Today it’s been made easier, thanks to the Masonic Cancer Center team’s secret weapon: the Molecular and Cellular Therapeutics Facility on the University’s St. Paul campus, which manufactures drug and tissue products in accordance with the pharmaceutical industry standard.

That’s no small resource; only a handful of institutions engaged in research have such a facility.

One treatment that already has a successful track record is what Starr calls “Alex Khoruts’ healthy microbiome pills.” The innocuous-looking dark pink capsules, which are manufactured at the Molecular and Cellular Therapeutics Facility, have helped hundreds of patients recover from the crippling gut infection Clostridium difficile, or C. diff.

Infected patients undergo what’s called a fecal microbiota transplant (FMT), which is the transfer of stool from a healthy donor into the gastrointestinal tract of the patient. The donor stool, rich with healthy microbial communities, replenishes the patient’s damaged gut microbiome.

While FMTs are commonly done via colonoscopy, Khoruts has made the procedure much easier for University of Minnesota Health patients: today, they simply swallow the capsules he has developed, which are derived from healthy human microbiota.

Finding long-term health

In a Chainbreaker-funded clinical trial, Khoruts’ team will try to normalize patients’ microbiomes as quickly as possible after blood or marrow transplant by giving them capsules similar to those developed to treat C. diff.; another group of patients will receive placebo pills for comparison.

“I anticipate we can make a substantive impact on improving outcomes for leukemia patients,” Khoruts says, “but we need to be cautious about overhyping this. Not only is the microbiome a new research frontier, it’s a very complex frontier.”

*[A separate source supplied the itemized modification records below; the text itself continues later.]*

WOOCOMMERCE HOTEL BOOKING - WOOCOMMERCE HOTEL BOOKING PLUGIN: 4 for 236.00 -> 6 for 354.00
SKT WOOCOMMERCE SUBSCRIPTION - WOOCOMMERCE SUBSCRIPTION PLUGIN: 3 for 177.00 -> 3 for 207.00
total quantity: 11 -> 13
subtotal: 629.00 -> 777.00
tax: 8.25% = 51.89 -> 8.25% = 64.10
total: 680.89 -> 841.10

In a related study, Lucie Turcotte, M.D., a pediatric hematologist-oncologist at University of Minnesota Masonic Children’s Hospital and an assistant professor in the Medical School’s Department of Pediatrics, will look into whether microbiome changes are a long-term side effect of cancer treatment.

Lucie Turcotte, M.D.

“During bone marrow transplantation, patients receive immunosuppressive drugs, antibiotics, and chemotherapies that change the way the bowel functions,” she explains. “Sometimes they also rely on intravenous nutrition, which literally starves the intestinal microbes and alters the microbiome composition. But how long do those changes persist? Five to 10 years later, will these patients still have changes to their microbiomes?”

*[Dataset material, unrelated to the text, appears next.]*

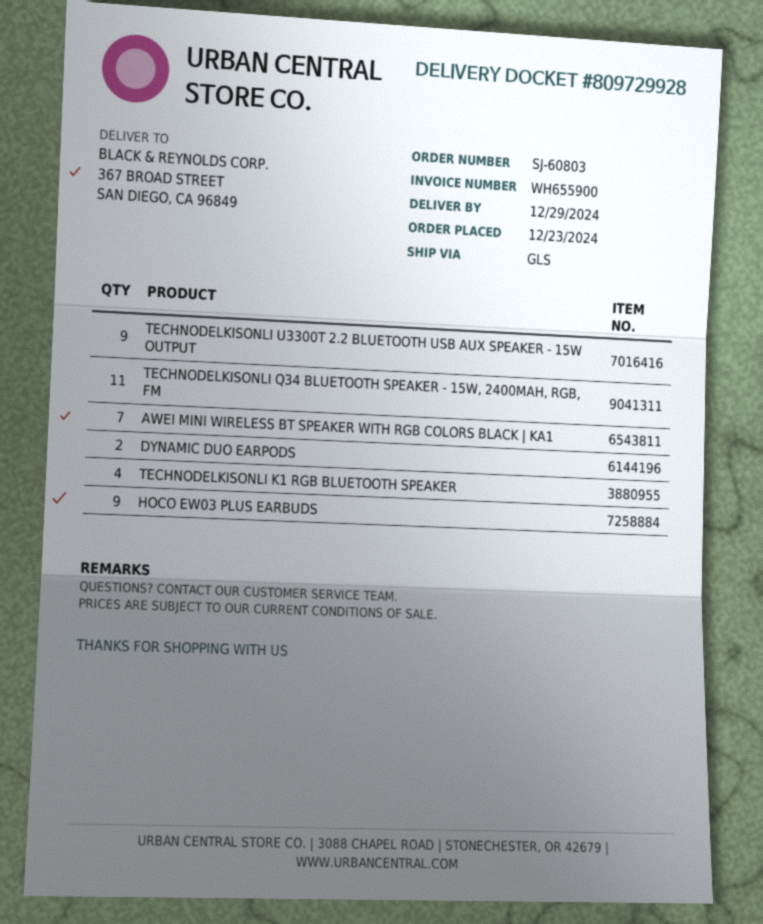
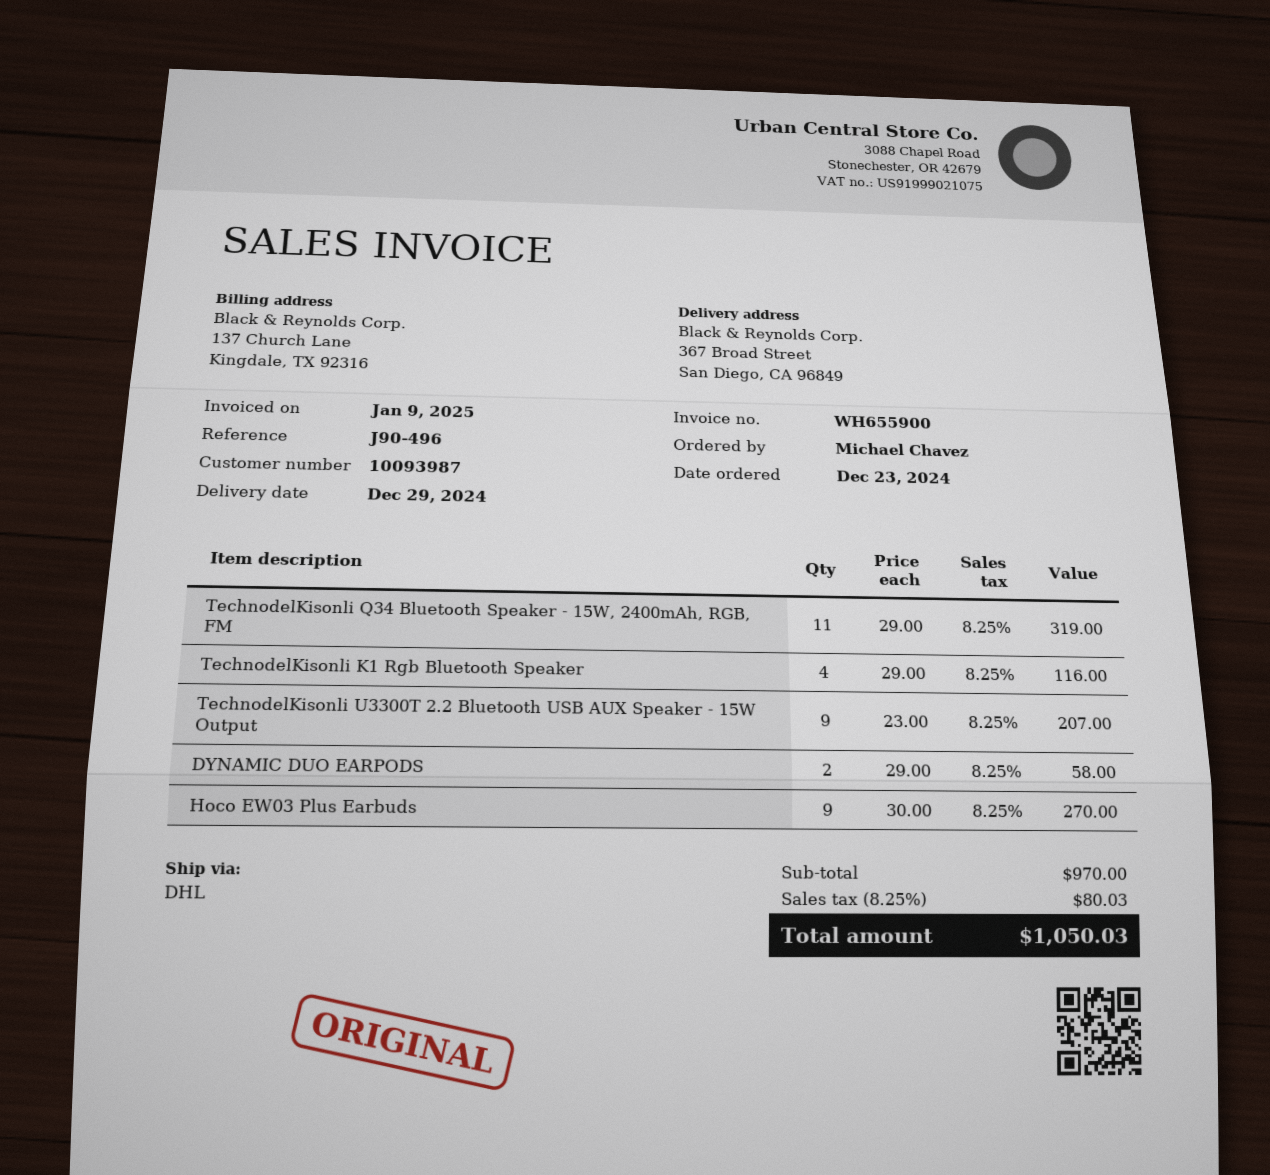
shipping method: GLS -> DHL
AWEI MINI WIRELESS BT SPEAKER WITH RGB COLORS BLACK | KA1: 7 -> none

Because the U already has a strong long-term follow-up program in place for survivors of childhood cancers, Turcotte has access to a large pool of former patients. She hopes to recruit 80 individuals within the next year, asking each to complete a brief survey and send in stool samples that can be compared with samples from the general population.

She’ll also be comparing samples from transplant survivors with those from family members who live in the same home.

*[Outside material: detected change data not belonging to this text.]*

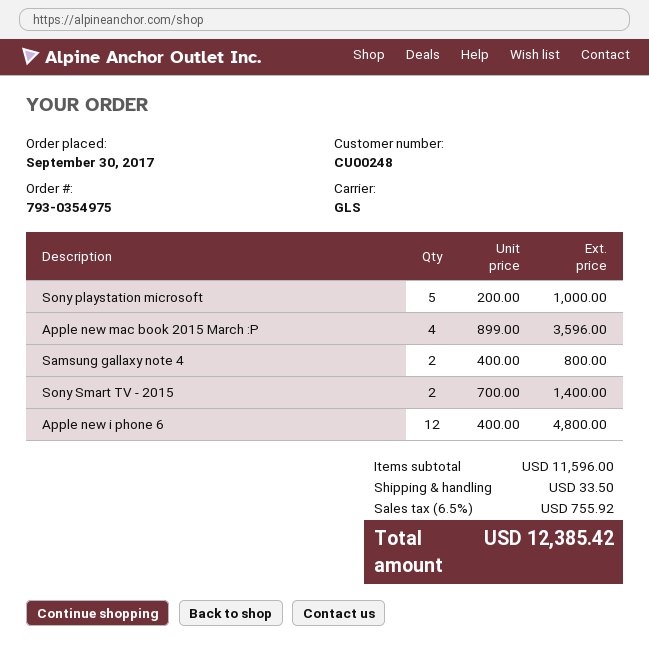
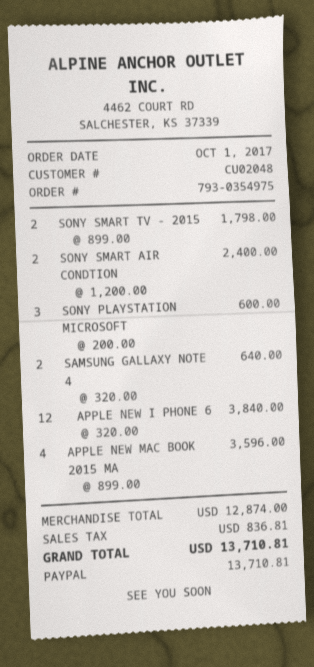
order date: 2017-09-30 -> 2017-10-01
customer number: CU00248 -> CU02048
Sony playstation microsoft: 5 x 200.00 = 1000.00 -> 3 x 200.00 = 600.00
Samsung gallaxy note 4: 2 x 400.00 = 800.00 -> 2 x 320.00 = 640.00
Sony Smart TV - 2015: 2 x 700.00 = 1400.00 -> 2 x 899.00 = 1798.00
Apple new i phone 6: 12 x 400.00 = 4800.00 -> 12 x 320.00 = 3840.00
SONY SMART AIR CONDTION: none -> 2 x 1200.00 = 2400.00
subtotal: 11596.00 -> 12874.00
shipping: 33.50 -> none
tax: 755.92 -> 836.81
total: 12385.42 -> 13710.81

“If we can identify differences in the patients’ gut microbiomes,” Turcotte says, “then we can look at how to restore their microbiomes to help promote long-term health and potentially avoid problems [associated with cancer treatment] like increased frailty and accelerated aging.”

More knowledge, more support

While the Chainbreaker-funded work at the U is just beginning, Khoruts is 15 years into his microbiome research. His team is grateful to the Minnesota Colorectal Cancer Research Foundation, Mezin-Koats Colon Cancer Research Fund, and Achieving Cures Together, all of which have also supported the U’s Microbiota Therapeutics Program.

Excited and optimistic about the research, Khoruts hopes more people will rally around these studies.

“We all need to understand that, like any other organ, the microbiome can become dysfunctional,” Khoruts says. “Our ultimate goal is to be able to diagnose that dysfunction and then offer a treatment. And with our comprehensive resources here at the U, we’re in a good position to move forward with that work.”